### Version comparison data
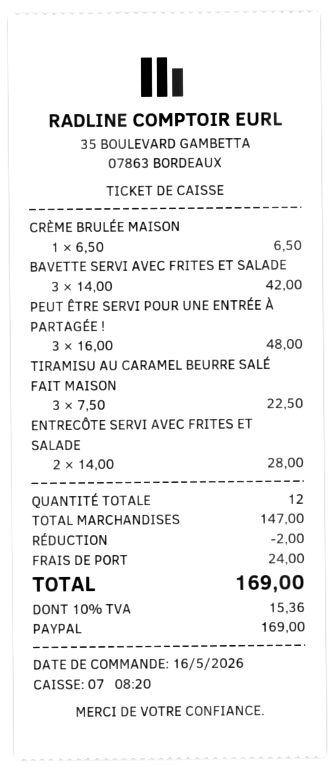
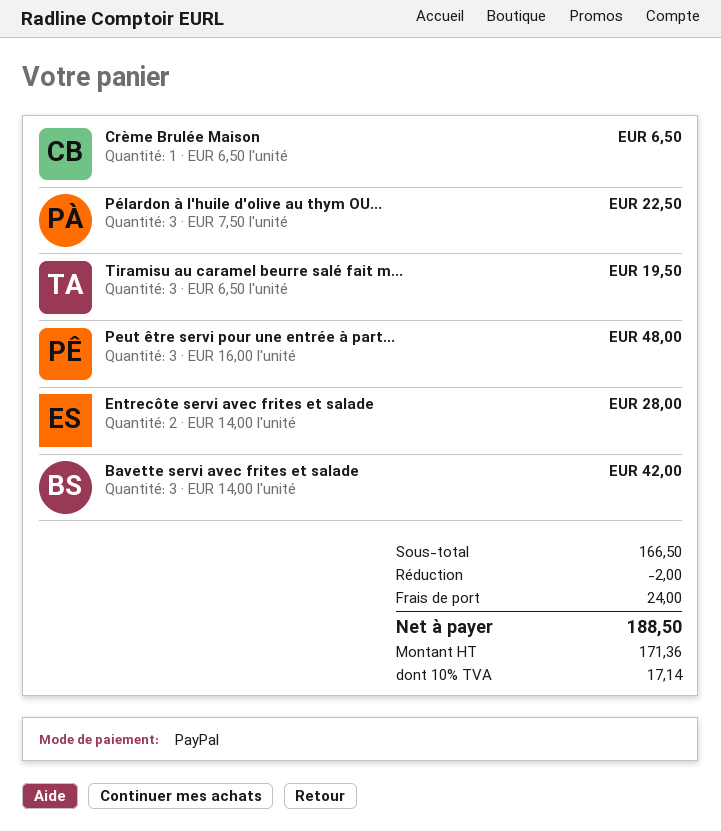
TIRAMISU AU CARAMEL BEURRE SALÉ FAIT MAISON: 3 x 7.50 = 22.50 -> 3 x 6.50 = 19.50
Pélardon à l'huile d'olive au thym OU...: none -> 3 x 7.50 = 22.50
subtotal: 147.00 -> 166.50
tax: 10% = 15.36 -> 10% = 17.14
total: 169.00 -> 188.50

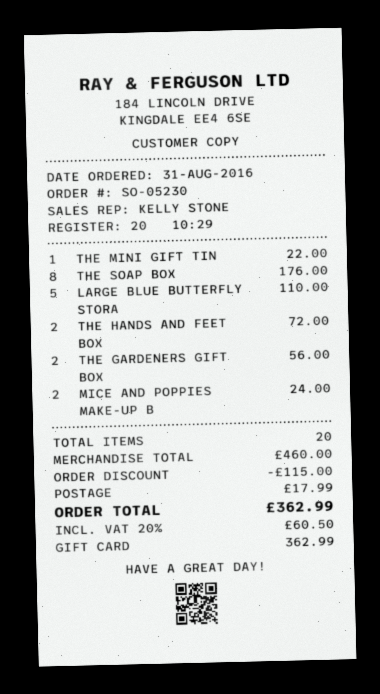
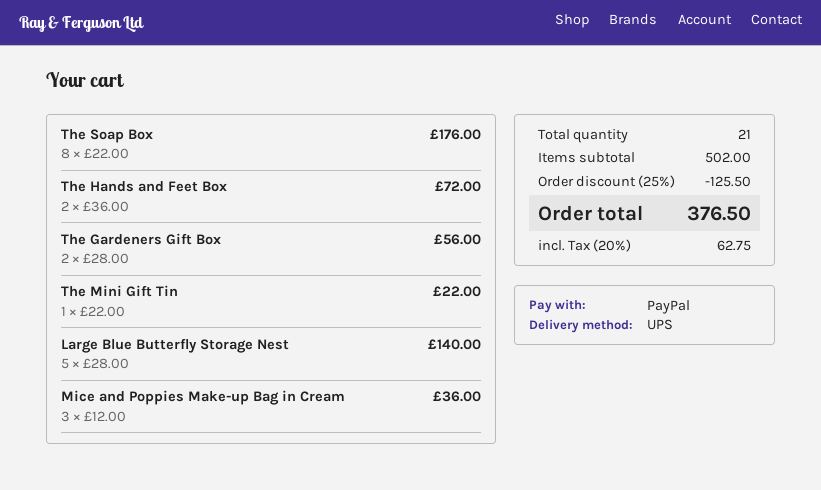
payment method: gift card -> PayPal
LARGE BLUE BUTTERFLY STORA: 5 for 110.00 -> 5 for 140.00
MICE AND POPPIES MAKE-UP B: 2 for 24.00 -> 3 for 36.00
total quantity: 20 -> 21
subtotal: 460.00 -> 502.00
discount: 115.00 -> 125.50
shipping: 17.99 -> none
tax: 20% = 60.50 -> 20% = 62.75
total: 362.99 -> 376.50

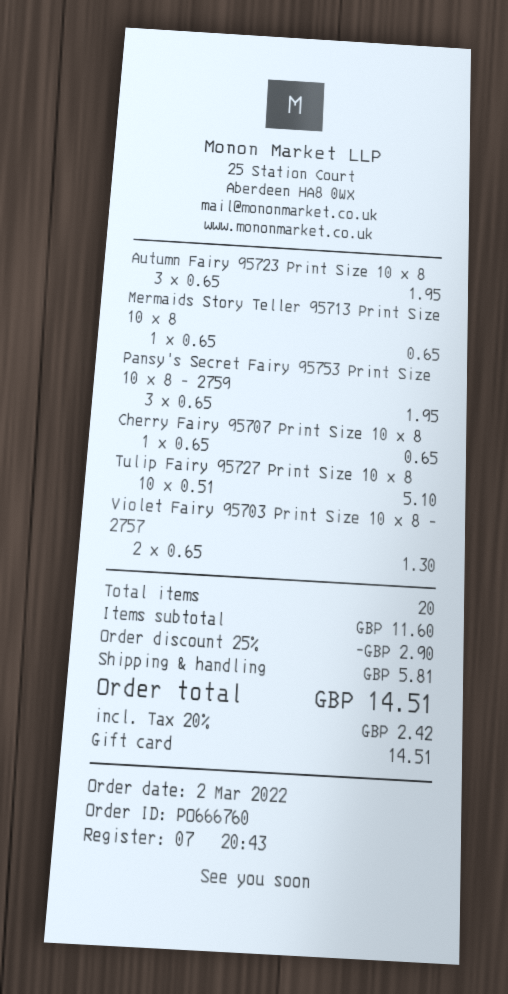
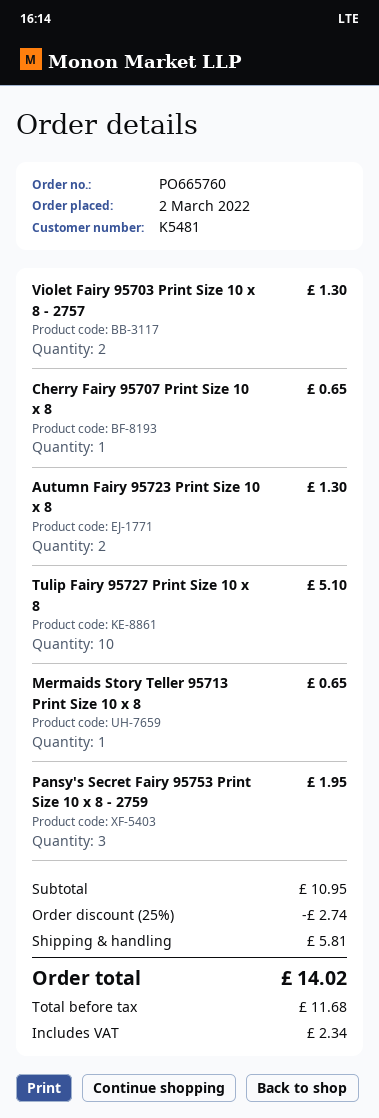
order number: PO666760 -> PO665760
Autumn Fairy 95723 Print Size 10 x 8: 3 for 1.95 -> 2 for 1.30
subtotal: 11.60 -> 10.95
discount: 25% = 2.90 -> 25% = 2.74
tax: 2.42 -> 2.34
total: 14.51 -> 14.02

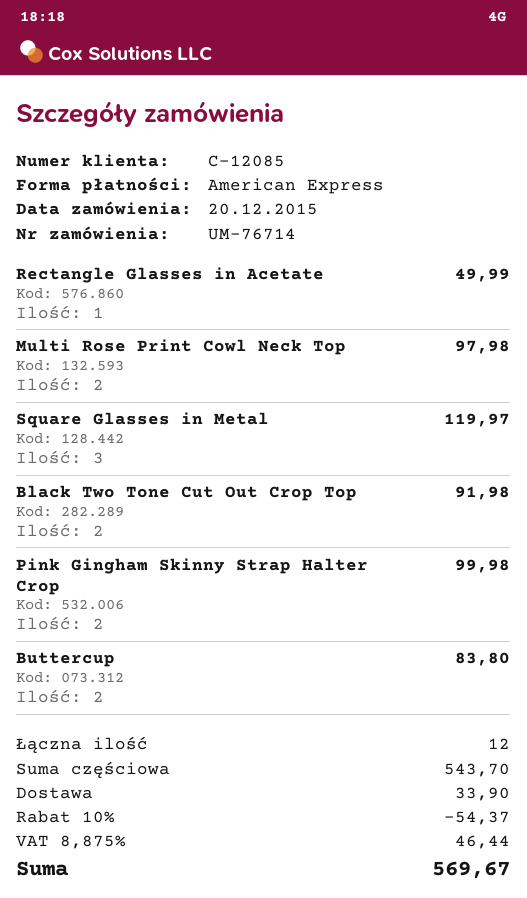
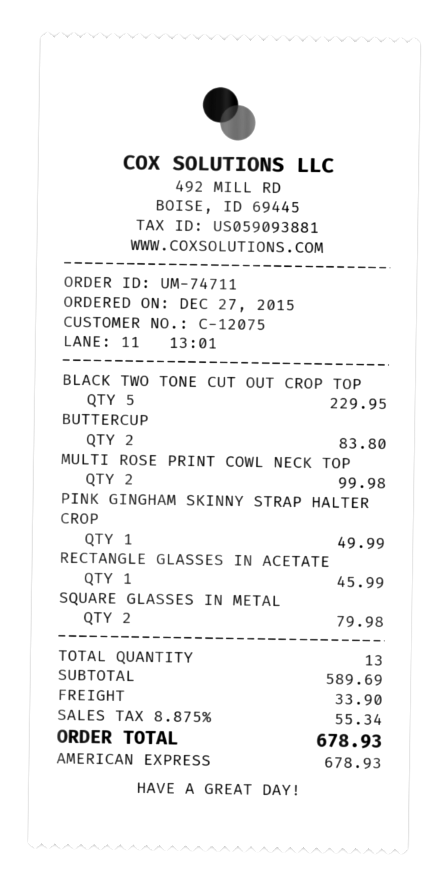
order number: UM-76714 -> UM-74711
order date: 2015-12-20 -> 2015-12-27
customer number: C-12085 -> C-12075
Rectangle Glasses in Acetate: 1 for 49.99 -> 1 for 45.99
Multi Rose Print Cowl Neck Top: 2 for 97.98 -> 2 for 99.98
Square Glasses in Metal: 3 for 119.97 -> 2 for 79.98
Black Two Tone Cut Out Crop Top: 2 for 91.98 -> 5 for 229.95
Pink Gingham Skinny Strap Halter Crop: 2 for 99.98 -> 1 for 49.99
total quantity: 12 -> 13
subtotal: 543.70 -> 589.69
discount: 10% = 54.37 -> none
tax: 8.875% = 46.44 -> 8.875% = 55.34
total: 569.67 -> 678.93

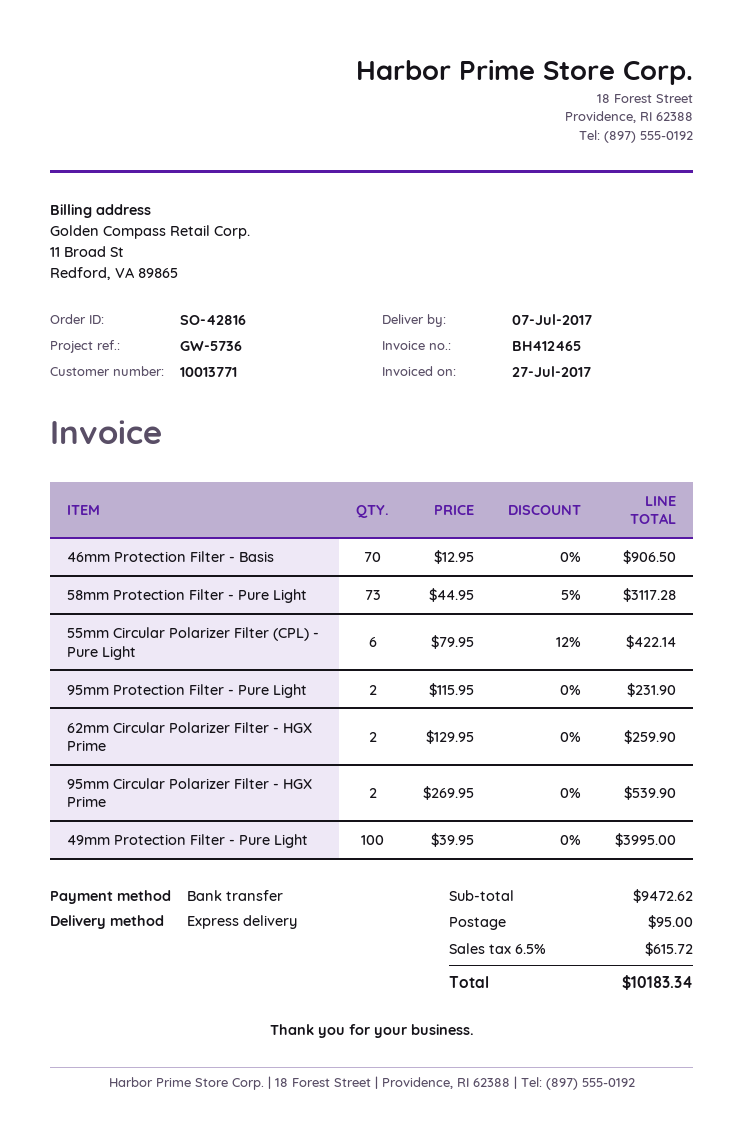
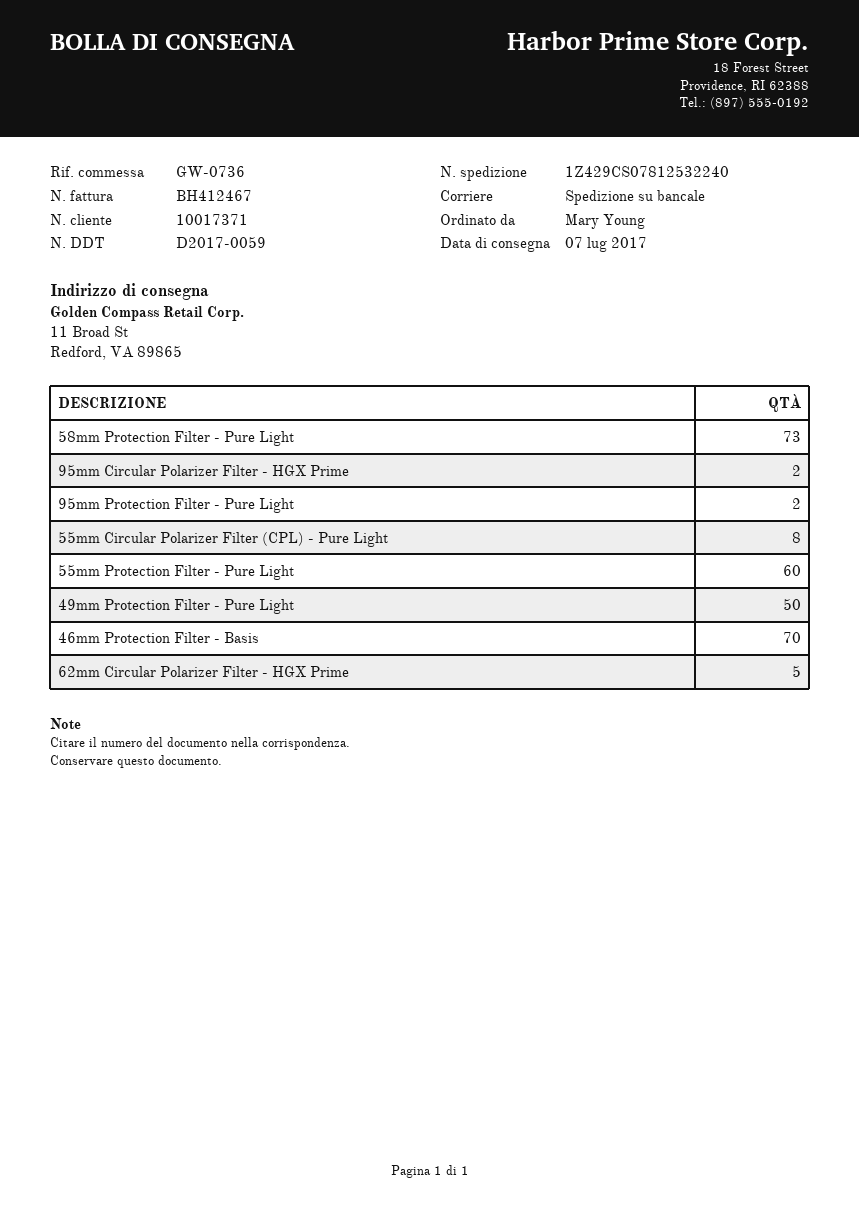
invoice number: BH412465 -> BH412467
customer number: 10013771 -> 10017371
reference: GW-5736 -> GW-0736
shipping method: express -> pallet freight
55mm Circular Polarizer Filter (CPL) - Pure Light: 6 -> 8
62mm Circular Polarizer Filter - HGX Prime: 2 -> 5
49mm Protection Filter - Pure Light: 100 -> 50
55mm Protection Filter - Pure Light: none -> 60

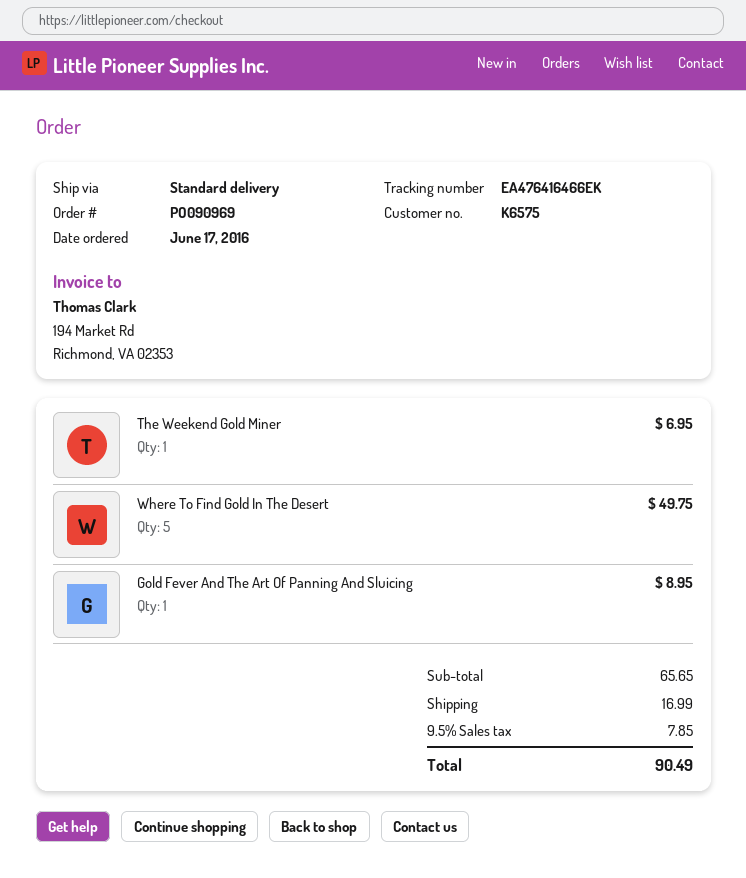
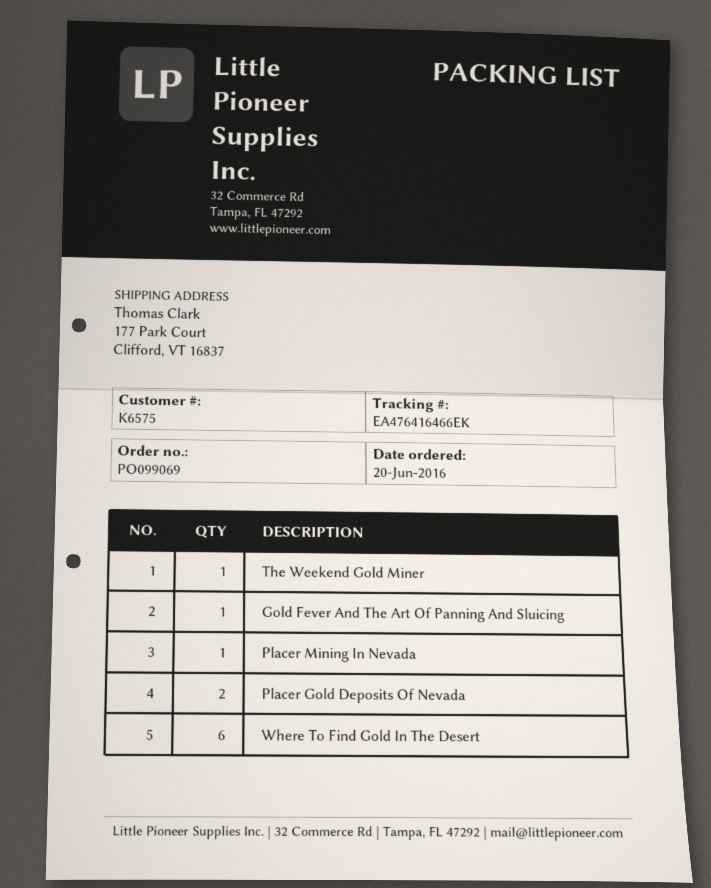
order number: PO090969 -> PO099069
order date: 2016-06-17 -> 2016-06-20
Where To Find Gold In The Desert: 5 -> 6
Placer Mining In Nevada: none -> 1
Placer Gold Deposits Of Nevada: none -> 2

### Task to complete
Read through the entries above, and wherever a line holds the string "Nevada", copy it.

### Answer for the task
Placer Mining In Nevada: none -> 1
Placer Gold Deposits Of Nevada: none -> 2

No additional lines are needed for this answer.